And here comes this british sadboy with his masks and bodypaint and i'm finally nudged away from point zero? Yeah, you can bet your ass i'll take my chances and be grateful for the rest of my life no matter how far it gets me. If it is a tenth of an inch than it is a tenth of an inch. It is still more progress than i ever had before.
4. being unashamed of feelz
Sounds contradictory to the previous point but not really. If you ever felt.. for example let's say obession, true obession you know it's not like any other feeling. It works differently. Not easily controllable and it could lead to anger and rage, end in agression, all sorts of not so great things.
These are stuff we all try to repress for understanable reasons. This is the stuff we know are bad because they usually can lead to bad things. We hear it all our lives. They aren't bad. Not necesseraly. So we shouldn't be afraid to feel them. Not without understanding they are there, either one wants it or not. These are just as natural than any other feeling and no less dangerous than the rest.

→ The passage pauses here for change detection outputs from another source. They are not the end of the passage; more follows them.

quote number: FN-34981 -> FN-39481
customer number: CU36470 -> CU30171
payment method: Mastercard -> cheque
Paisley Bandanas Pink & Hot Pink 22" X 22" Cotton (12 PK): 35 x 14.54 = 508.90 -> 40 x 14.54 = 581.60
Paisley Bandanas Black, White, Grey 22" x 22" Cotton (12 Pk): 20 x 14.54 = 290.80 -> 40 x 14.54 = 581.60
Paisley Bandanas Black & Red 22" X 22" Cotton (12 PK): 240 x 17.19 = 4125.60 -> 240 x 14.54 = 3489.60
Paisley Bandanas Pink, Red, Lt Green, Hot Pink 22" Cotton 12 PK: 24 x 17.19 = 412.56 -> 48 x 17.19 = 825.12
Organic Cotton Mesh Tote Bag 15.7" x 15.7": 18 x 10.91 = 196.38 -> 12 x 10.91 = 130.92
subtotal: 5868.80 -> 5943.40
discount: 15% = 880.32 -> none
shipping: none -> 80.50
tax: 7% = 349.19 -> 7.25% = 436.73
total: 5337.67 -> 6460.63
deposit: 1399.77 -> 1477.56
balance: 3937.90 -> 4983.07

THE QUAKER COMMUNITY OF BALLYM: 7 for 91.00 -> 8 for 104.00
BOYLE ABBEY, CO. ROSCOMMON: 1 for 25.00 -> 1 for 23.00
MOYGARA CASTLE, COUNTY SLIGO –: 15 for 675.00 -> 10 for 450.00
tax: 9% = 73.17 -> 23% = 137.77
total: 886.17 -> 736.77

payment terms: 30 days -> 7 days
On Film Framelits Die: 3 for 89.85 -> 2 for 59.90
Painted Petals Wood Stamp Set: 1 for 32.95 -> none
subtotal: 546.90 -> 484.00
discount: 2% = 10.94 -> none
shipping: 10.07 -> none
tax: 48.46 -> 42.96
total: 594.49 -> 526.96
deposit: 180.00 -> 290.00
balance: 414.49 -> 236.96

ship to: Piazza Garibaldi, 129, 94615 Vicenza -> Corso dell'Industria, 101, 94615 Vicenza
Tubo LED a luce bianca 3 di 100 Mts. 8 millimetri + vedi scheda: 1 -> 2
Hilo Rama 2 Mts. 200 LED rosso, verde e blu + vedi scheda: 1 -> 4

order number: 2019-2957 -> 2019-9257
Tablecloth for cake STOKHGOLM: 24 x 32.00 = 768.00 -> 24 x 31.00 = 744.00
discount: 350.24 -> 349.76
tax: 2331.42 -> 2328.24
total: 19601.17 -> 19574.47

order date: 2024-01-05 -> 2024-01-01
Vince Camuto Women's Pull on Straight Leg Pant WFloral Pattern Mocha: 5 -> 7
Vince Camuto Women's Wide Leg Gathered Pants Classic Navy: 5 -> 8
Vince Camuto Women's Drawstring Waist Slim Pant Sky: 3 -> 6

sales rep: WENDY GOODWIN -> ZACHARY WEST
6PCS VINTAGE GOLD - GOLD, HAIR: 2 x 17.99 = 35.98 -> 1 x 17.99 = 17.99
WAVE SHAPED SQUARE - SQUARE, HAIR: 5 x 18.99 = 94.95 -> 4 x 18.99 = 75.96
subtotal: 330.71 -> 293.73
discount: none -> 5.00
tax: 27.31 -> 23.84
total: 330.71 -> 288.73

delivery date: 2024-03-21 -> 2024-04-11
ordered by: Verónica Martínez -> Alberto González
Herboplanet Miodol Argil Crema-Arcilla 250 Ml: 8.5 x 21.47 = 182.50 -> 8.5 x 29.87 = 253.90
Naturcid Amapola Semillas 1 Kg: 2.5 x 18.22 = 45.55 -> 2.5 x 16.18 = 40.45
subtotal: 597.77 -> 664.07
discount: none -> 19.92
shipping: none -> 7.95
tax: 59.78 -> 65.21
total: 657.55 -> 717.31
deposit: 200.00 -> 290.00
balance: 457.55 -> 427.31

They are part of the human condition. But we need to learn to live with them and control them. Repressed things tend to just explode one day and that is when the damage happens. When something can exist in a controlled enviroment, and can be observed from different angles it can be understood. And we are usually not afraid of things we understand. We deal with them. That is the whole point.
And yet again, obsession is a heavy and somewhat recurring theme in ST lyrics either actually or on a meta level if you pay attention. And the way it is presented and integrated into the whole of the story created with the discography is what solidifies it as, a thing than can be observed. It can be understood.
And the honesty of how it is presented what makes me comfortable with the fact that no, i'm not a freak, i'm not abnormal because of it. But there is a conscientious choice to be made how i deal with it. How i learn to direct it to something positive and create something with it, insted of going the other way.
It's like murder. Everyone thinks about it. It doesn't mean everyone is a potential murderer waiting to snap. Fuck no. But we do think about it. Is it okay to think about it a lot? It's not my place to decide how much is too much. But thinking isn't the problem. It is how we talk about the fact that we think about it, can be a problem. Anyway i'm diverging to much into philosophising territories. It happens, sorry.
5. processing the mess in my head
This is a pretty straightforward one actually. My mind is a mess. My long term memory is patchy, the short term one is barely existant. I understand a lot of the world in certain ways but i know so little in others. ST makes me think a lot more.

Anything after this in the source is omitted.